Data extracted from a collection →
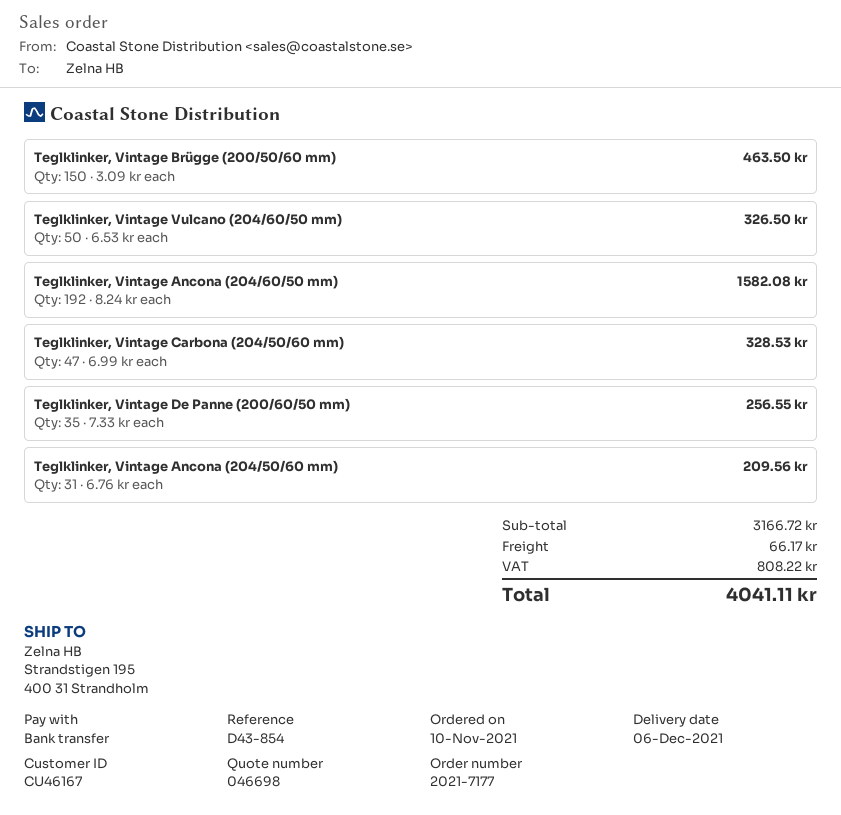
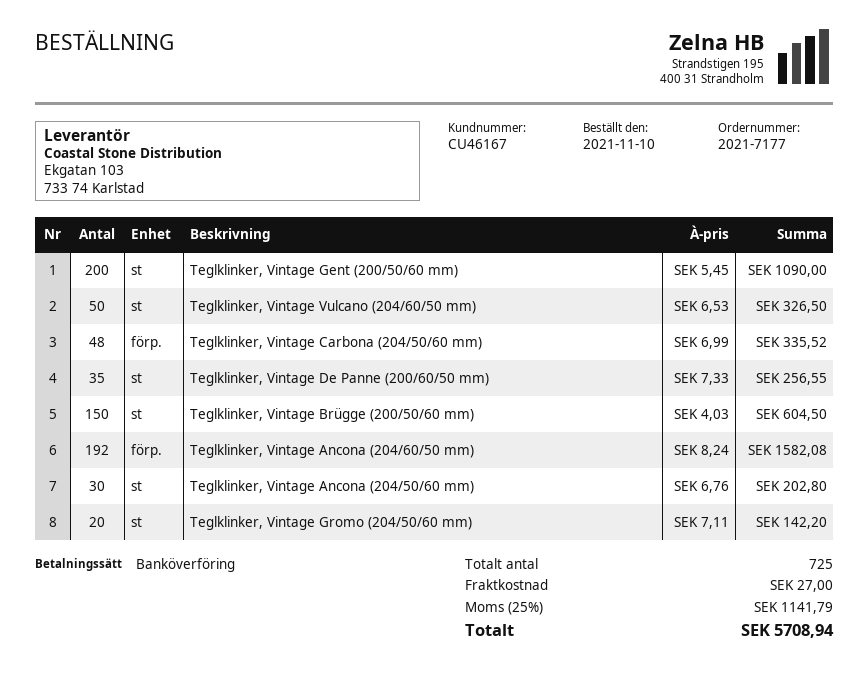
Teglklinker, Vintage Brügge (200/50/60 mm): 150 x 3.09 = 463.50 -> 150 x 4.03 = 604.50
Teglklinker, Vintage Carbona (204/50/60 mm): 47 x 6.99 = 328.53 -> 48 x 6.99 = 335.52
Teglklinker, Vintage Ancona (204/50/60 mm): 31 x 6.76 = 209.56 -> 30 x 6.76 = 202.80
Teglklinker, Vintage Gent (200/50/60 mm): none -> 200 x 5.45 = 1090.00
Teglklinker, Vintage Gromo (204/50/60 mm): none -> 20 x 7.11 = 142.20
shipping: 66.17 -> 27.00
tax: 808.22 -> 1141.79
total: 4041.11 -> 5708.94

...

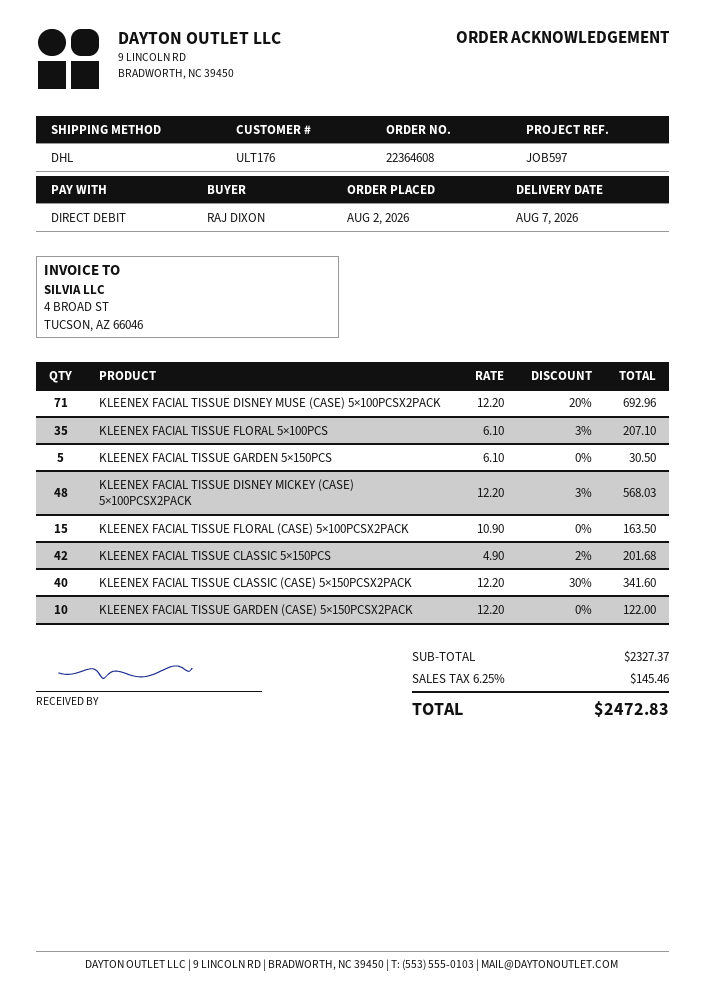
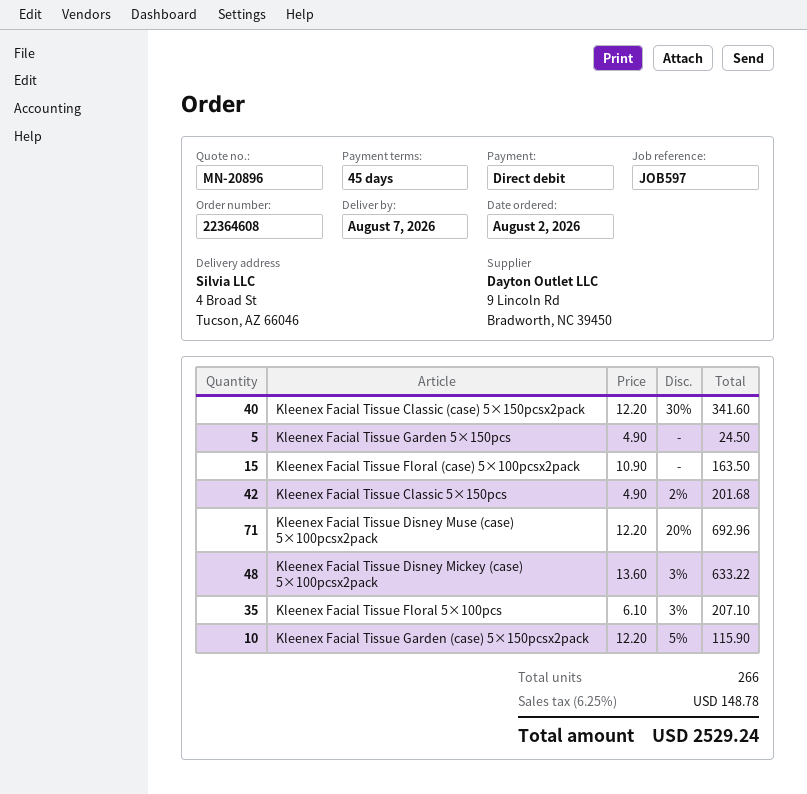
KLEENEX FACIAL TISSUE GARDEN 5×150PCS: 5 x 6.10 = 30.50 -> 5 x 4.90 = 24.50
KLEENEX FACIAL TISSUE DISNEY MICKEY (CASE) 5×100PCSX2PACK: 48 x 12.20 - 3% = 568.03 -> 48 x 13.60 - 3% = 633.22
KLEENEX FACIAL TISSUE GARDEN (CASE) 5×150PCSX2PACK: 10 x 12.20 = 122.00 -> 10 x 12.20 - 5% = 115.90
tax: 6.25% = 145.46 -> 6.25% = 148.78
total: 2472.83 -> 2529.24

Instructions for the task →
Looking at the entries above, can you reproduce exactly the lines from the one that holds "KLEENEX FACIAL TISSUE GARDEN 5×150PCS: 5" through the one that holds "total: 2472.83 -> 2529.24", and only those?

Response area →
KLEENEX FACIAL TISSUE GARDEN 5×150PCS: 5 x 6.10 = 30.50 -> 5 x 4.90 = 24.50
KLEENEX FACIAL TISSUE DISNEY MICKEY (CASE) 5×100PCSX2PACK: 48 x 12.20 - 3% = 568.03 -> 48 x 13.60 - 3% = 633.22
KLEENEX FACIAL TISSUE GARDEN (CASE) 5×150PCSX2PACK: 10 x 12.20 = 122.00 -> 10 x 12.20 - 5% = 115.90
tax: 6.25% = 145.46 -> 6.25% = 148.78
total: 2472.83 -> 2529.24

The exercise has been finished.